European health officials are reporting an slight increase in antibiotic resistance in gonorrhea in 2013, according to a newly published report Thursday. Gonorrhea is one of the most common sexually transmitted infections on the continent.

European Union/CIA
European Union/CIA

The surveillance is critical for detecting emerging and increasing antimicrobial resistance and making quality-assured data available to inform treatment guidelines.

According to the report’s summary, during 2013, the European Gonococcal Antimicrobial Surveillance Programme (Euro-GASP) followed the biannual decentralized and centralized testing model used in previous years, requesting participating laboratories to collect gonococcal isolates during two periods (April/May and October/November). For centralized testing, susceptibility testing was performed on all isolates centrally by Etest or agar dilution for the following antimicrobials: cefixime, ceftriaxone, ciprofloxacin, azithromycin, spectinomycin and gentamicin. Testing was decentralised to participating laboratories if they fulfilled set criteria.

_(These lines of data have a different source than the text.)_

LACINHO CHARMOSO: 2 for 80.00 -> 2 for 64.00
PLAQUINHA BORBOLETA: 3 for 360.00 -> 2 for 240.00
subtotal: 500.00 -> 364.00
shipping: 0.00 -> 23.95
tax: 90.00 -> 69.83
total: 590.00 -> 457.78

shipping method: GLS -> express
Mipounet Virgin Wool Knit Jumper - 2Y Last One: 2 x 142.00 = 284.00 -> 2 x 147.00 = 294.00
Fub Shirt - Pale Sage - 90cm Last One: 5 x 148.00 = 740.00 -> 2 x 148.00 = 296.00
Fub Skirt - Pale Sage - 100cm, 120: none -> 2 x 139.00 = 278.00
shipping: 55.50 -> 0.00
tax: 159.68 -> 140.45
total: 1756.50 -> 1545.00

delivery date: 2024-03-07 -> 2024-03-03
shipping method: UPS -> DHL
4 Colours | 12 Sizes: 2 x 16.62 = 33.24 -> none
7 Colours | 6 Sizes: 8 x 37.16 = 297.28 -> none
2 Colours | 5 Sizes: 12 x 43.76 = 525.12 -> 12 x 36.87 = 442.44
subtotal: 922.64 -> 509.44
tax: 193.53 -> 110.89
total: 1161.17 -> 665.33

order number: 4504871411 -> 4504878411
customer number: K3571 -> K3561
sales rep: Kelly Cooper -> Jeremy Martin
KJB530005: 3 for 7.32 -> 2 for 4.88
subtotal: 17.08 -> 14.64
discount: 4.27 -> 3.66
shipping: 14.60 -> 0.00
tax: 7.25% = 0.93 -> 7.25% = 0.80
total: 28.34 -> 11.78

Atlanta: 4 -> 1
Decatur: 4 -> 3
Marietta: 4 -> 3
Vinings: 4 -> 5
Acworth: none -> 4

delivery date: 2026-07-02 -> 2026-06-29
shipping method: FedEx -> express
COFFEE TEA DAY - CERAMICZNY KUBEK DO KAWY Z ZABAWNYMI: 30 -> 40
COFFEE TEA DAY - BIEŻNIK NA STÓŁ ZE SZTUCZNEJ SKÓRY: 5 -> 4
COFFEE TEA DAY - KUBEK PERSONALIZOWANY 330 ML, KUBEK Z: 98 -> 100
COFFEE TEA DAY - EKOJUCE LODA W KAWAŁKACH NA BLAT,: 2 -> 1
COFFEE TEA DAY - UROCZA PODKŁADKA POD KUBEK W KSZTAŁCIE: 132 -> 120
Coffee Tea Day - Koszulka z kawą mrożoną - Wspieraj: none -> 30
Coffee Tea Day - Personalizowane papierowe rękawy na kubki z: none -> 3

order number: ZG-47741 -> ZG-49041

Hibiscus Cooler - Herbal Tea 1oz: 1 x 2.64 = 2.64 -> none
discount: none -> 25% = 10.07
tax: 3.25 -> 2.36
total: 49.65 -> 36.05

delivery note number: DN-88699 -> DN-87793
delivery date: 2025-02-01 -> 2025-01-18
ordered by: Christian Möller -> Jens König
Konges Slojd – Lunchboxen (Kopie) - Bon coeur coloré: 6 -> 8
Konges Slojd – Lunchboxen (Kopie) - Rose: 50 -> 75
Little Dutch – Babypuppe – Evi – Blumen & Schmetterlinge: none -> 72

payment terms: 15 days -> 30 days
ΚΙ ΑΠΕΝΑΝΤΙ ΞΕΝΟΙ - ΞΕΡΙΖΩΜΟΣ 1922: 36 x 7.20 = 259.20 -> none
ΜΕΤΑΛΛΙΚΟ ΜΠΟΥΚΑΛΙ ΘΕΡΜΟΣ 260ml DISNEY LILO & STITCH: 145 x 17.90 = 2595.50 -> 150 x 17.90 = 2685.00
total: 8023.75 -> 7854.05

In 2013, 21 EU/EEA Member States participated in Euro-GASP, 13 via decentralized testing. A total of 1,994 isolates were collected and tested. The majority of gonococci (85%) were collected from male patient samples. The age of the patients ranged from less than one year to 85 years, with a median of 29 years. Overall, 28% of patients were under 25 years. Males were significantly older than women. The site of specimen was mainly genital (79%), followed by rectal (13%) and pharyngeal (6%).

Among cases with information on previous diagnosis of gonorrhea, 18% had previously been diagnosed with the disease. Twenty-two per cent of the patients were concurrently diagnosed with chlamydia infection. Among cases with known sexual preference, 58% stated that they were heterosexual and 42% were men who have sex with men (MSM). Eighteen per cent of all cases were
HIV-positive and 90% of those were MSM.

In 2013, a slightly higher proportion of tested isolates showed cefixime resistance: 4.7%, compared with 3.9% in 2012. Isolates with this phenotype were detected in 13 countries, one less than in 2012. In 2013, patients who acquired a strain displaying cefixime resistance were more likely to be females or heterosexual males. Seven isolates were detected with ceftriaxone resistance (minimum inhibitory concentration (MIC)>0.125 mg/L), compared to three in 2012. Rates of ciprofloxacin resistance are very high and have been increasing since 2011 (48.7% in 2011, 50.1% in 2012, 52.9% in 2013) and the level of azithromycin resistance slightly increased (4.5% in 2012, 5.4% in 2013). One isolate displayed high-level resistance to azithromycin (MIC≥256 mg/L). The MIC distribution of gentamicin continues to offer hope that gentamicin could be considered for therapy in the future.


Twenty-one countries participated in the gonococcal antimicrobial resistance external quality assessment (EQA) scheme. The EQA has continued to show high comparability between participants, which in turn raises confidence in the quality and comparability of the gonococcal antimicrobial susceptibility testing in Euro-GASP, particularly for decentralized testing.

The increasing cefixime and ceftriaxone resistance in Europe is of concern and highlights the importance of implementing the European response plan to control the threat of multidrug-resistant N. gonorrhoeae in Europe. In addition, novel antimicrobials and/or new dual antimicrobial therapy regimens are essential to ensuring that gonorrhea remains a treatable infection.